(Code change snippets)
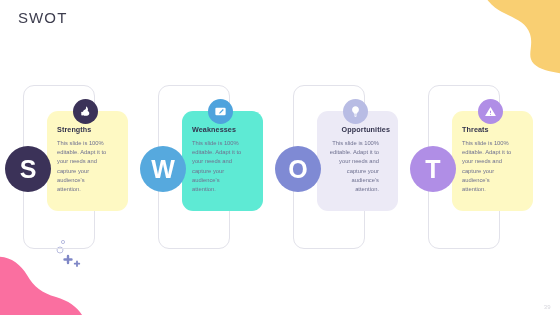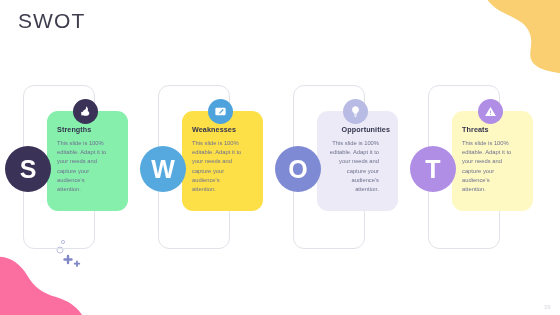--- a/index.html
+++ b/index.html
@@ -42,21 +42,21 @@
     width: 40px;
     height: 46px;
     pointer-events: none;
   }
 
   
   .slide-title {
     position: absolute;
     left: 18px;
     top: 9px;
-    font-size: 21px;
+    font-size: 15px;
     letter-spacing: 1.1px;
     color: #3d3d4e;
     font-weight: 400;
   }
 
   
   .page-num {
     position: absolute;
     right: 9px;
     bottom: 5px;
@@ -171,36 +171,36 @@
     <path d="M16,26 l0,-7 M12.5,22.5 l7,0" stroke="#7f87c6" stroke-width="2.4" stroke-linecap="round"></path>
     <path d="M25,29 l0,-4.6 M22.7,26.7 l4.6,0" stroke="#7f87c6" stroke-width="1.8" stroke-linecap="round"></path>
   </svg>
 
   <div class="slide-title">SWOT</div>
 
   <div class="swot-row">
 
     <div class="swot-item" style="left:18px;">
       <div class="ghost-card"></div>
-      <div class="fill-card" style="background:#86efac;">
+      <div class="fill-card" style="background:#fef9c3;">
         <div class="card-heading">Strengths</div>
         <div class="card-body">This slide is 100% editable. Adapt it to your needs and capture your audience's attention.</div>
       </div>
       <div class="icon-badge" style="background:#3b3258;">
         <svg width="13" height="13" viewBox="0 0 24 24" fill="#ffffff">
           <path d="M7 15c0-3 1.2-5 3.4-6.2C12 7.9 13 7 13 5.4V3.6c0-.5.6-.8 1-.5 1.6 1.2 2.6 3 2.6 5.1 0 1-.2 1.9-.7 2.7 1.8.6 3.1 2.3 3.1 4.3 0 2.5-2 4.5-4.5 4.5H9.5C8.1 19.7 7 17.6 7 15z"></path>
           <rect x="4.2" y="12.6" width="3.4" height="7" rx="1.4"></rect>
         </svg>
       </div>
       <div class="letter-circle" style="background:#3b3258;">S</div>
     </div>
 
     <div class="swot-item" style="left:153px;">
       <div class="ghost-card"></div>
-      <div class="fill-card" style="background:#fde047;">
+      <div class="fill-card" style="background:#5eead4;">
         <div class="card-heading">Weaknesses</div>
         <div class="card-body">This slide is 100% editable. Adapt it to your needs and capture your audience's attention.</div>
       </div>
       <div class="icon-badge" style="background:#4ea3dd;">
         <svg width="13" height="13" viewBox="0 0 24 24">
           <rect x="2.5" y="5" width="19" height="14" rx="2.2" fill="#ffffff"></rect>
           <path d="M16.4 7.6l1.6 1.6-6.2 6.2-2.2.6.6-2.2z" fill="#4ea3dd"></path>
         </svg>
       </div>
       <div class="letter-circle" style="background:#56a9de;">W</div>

» What the task asks
Write out each line above that contains the word "height".

» Exercise result
     height: 46px;
         <svg width="13" height="13" viewBox="0 0 24 24" fill="#ffffff">
           <rect x="4.2" y="12.6" width="3.4" height="7" rx="1.4"></rect>
         <svg width="13" height="13" viewBox="0 0 24 24">
           <rect x="2.5" y="5" width="19" height="14" rx="2.2" fill="#ffffff"></rect>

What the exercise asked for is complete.